[Opening Source information section]

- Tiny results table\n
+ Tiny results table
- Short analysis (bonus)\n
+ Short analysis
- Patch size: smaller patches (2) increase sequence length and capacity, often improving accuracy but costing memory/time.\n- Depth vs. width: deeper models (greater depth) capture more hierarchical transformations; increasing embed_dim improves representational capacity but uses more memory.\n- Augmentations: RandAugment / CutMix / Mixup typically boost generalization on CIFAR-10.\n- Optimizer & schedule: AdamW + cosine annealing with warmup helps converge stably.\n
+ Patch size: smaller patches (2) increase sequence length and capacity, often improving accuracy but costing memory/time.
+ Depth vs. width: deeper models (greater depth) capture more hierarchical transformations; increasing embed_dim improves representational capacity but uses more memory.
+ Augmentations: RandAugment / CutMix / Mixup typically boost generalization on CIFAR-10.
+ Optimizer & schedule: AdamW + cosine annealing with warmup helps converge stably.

[Closing Source information section]

__Problem description__: Find the word "more" in the entries and show each line where it is found.

__Your solution__:
- Patch size: smaller patches (2) increase sequence length and capacity, often improving accuracy but costing memory/time.\n- Depth vs. width: deeper models (greater depth) capture more hierarchical transformations; increasing embed_dim improves representational capacity but uses more memory.\n- Augmentations: RandAugment / CutMix / Mixup typically boost generalization on CIFAR-10.\n- Optimizer & schedule: AdamW + cosine annealing with warmup helps converge stably.\n
+ Depth vs. width: deeper models (greater depth) capture more hierarchical transformations; increasing embed_dim improves representational capacity but uses more memory.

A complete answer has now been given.